SimplyBible.com [ https://www.simplybible.com/f75c-pques-pilates-question-what-is-truth.htm ] hits the nail on the head when it explains the passage this way: “Pilate asked the question, ‘What is truth?’ It's an easy question to ask, especially in the spirit in which Pilate asked it. But what is the answer?

“When Pilate heard Jesus speak of ‘truth’, he asked, ‘What is truth?’ It wasn't an enquiry. He didn't wait for an answer. He said it to justify himself. He went out to the mob, pronounced Jesus innocent, then had him flogged and handed over for crucifixion.

“Pilate apparently went along with the idea that truth is relative. For him it was ‘truth’ that Jesus was innocent, but for the Jews it was ‘truth’ that Jesus was guilty. So Pilate in all ‘fairness’ washed his hands and let the Jews follow their truth.

“So much for relative truth! A good man was crucified because in a mob’s version of ‘truth’ he was a criminal, and their truth was considered as valid as Pilate’s. Jesus is not the first victim of relative truth, nor the last.

“This notion that there is no universal truth is very dangerous. If all truth changes from person to person and from situation to situation, there is no firm ground, no reference point. There's a valid contradiction for everything.

“Pilate found no fault in Jesus, but the mob said, ‘Crucify him!’ and Pilate found it expedient to hear that as a valid contradiction to what he believed to be true.”

So long as we believe we need to be in control of our worldview we will walk on the Judas path, a path that Pilate took easily because of the current politic of his society. Truth was relative in Rome. Jesus said he came to bear witness to the Truth. His actions bore out that claim. If only Judas and Pilate had carefully and honestly been able to see Jesus truly by Jesus’s actions, they could have seen the Truth. But they were too wrapped up in their own situations and beliefs to see clearly. 

So long as we need to make others acquiesce to our beliefs, we are in danger of travelling on the Judas path. Quite often it is I who needs to see clearly. Quite often it is I who must change. Quite often it is I who needs to expand my worldview. Quite often it is I who must submit to the teachings of Christ and pray and meditate and fast so that I can be willing to let go of my ego and embrace the changes and opportunities life affords me through divine enlightenment.

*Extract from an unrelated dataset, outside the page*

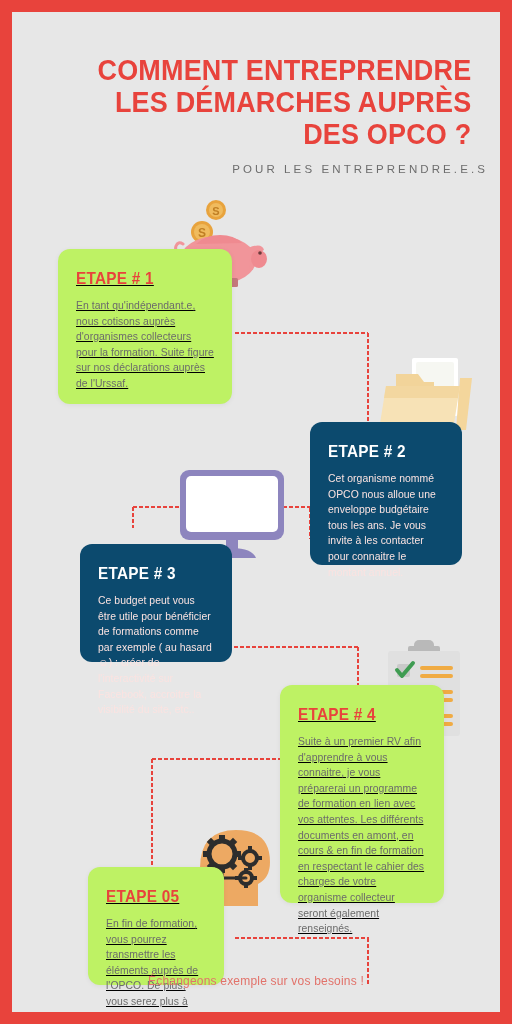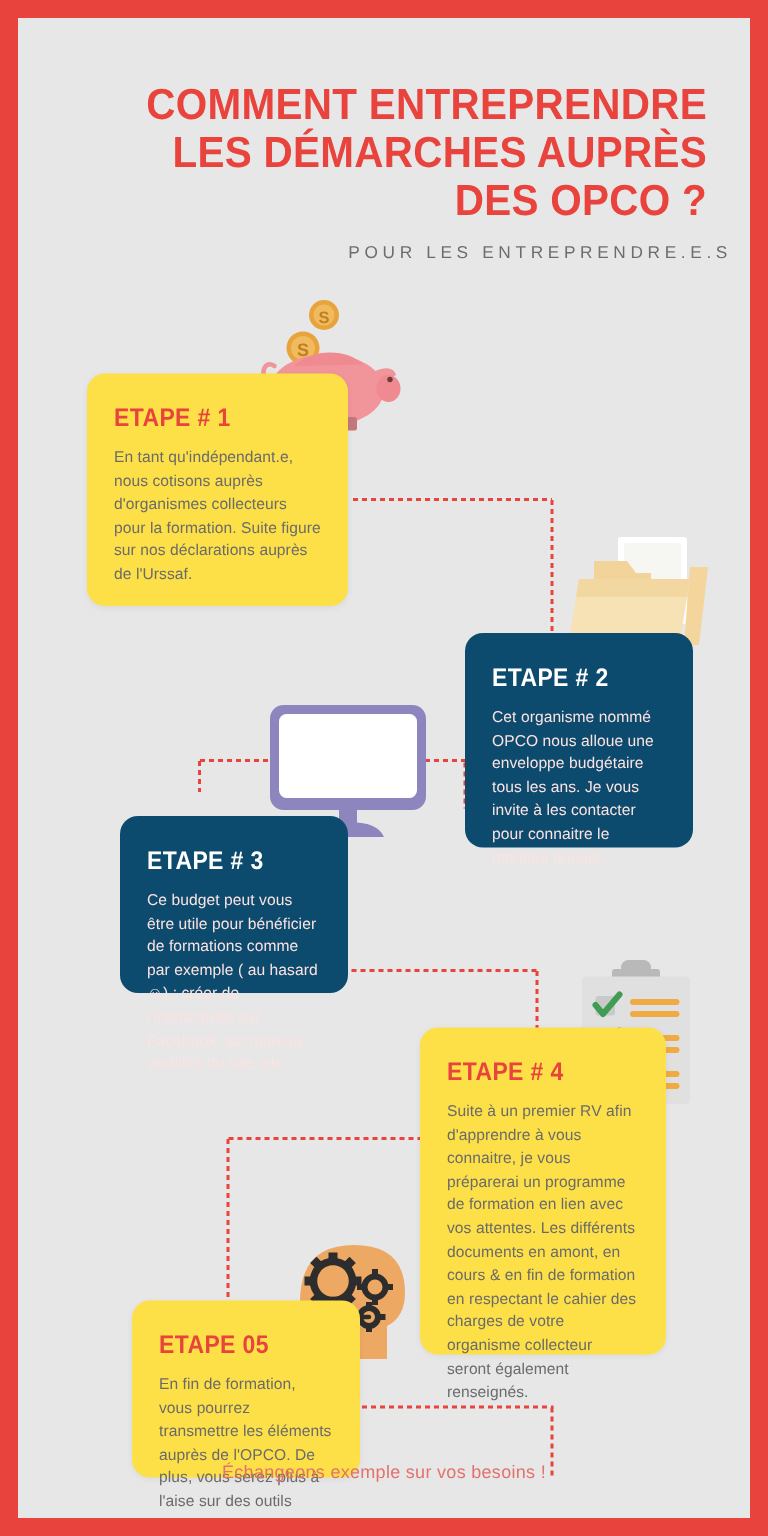"ETAPE # 1" .card.white { background: #fde047 -> #bef264; text-decoration: none -> underline }
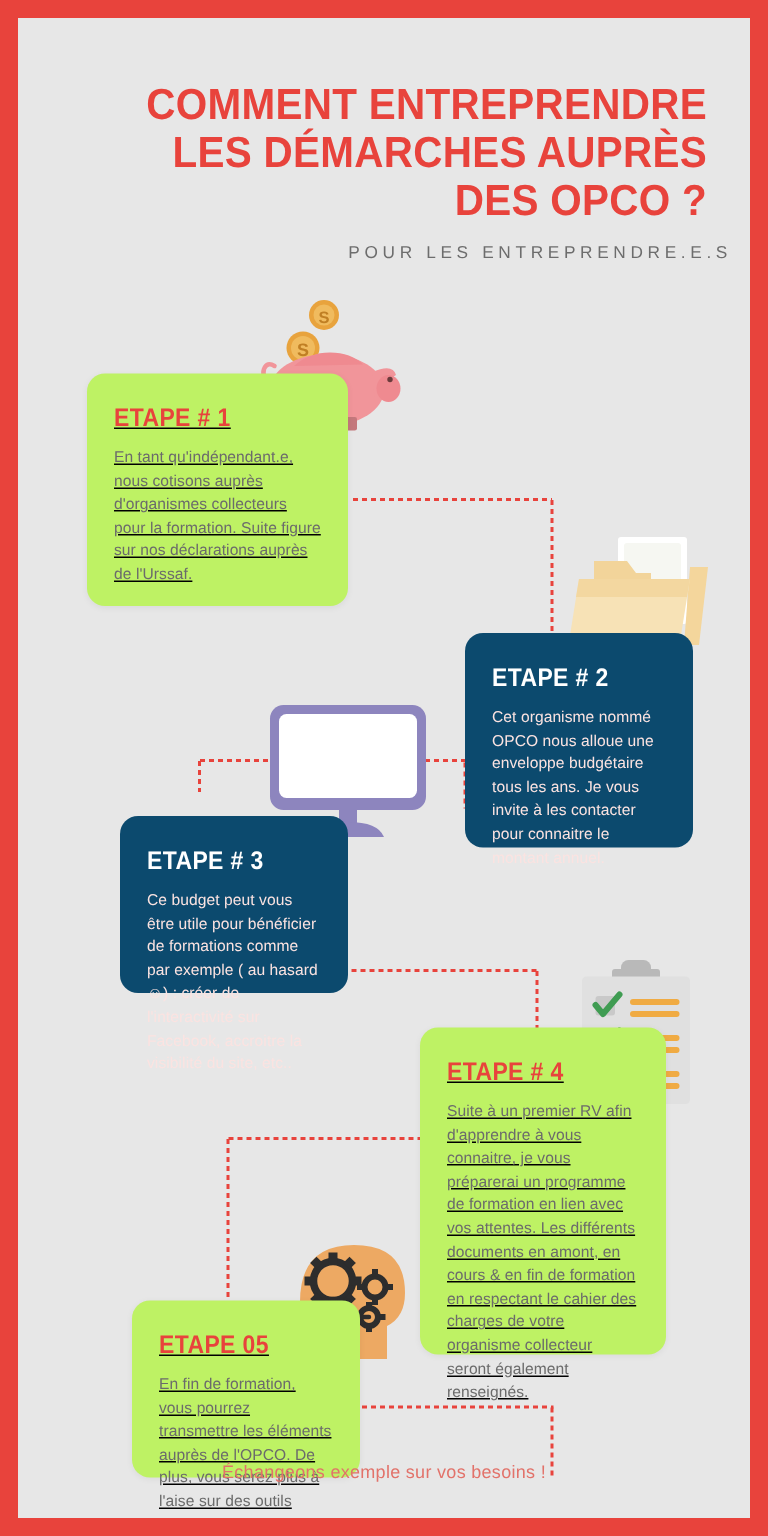"ETAPE 05" #card5 { width: 152px -> 136px }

It was Judas’s mistake that he thought he could influence Jesus’s path. It was his arrogance, his ego, that led him to think that he was right, and Jesus needed Judas to force Jesus’s hand to become the “Warrior Messiah”. Too many of us suffer from the same affliction. Too many of us follow the wrong leaders. Too many of us are satisfied with our own ignorance and are susceptible to manipulation because of it. To many of us would tear down civilization rather than adapt to the world as it really is. And too often, I am the fool who needs to reassess my worldview less I hold onto my lies and will die ignorant.

Did Judas love Jesus even though he didn’t understand him? I think he did. He loved the big and little things that Jesus did. Judas loved Jesus’s genuine love for others and Jesus’s faith and Jesus’s moments of intimate instruction. In Judas’s love he wanted Jesus to be who Judas thought he should be.

What about you? Can there be Truth that you don’t yet understand? Let me know your thoughts.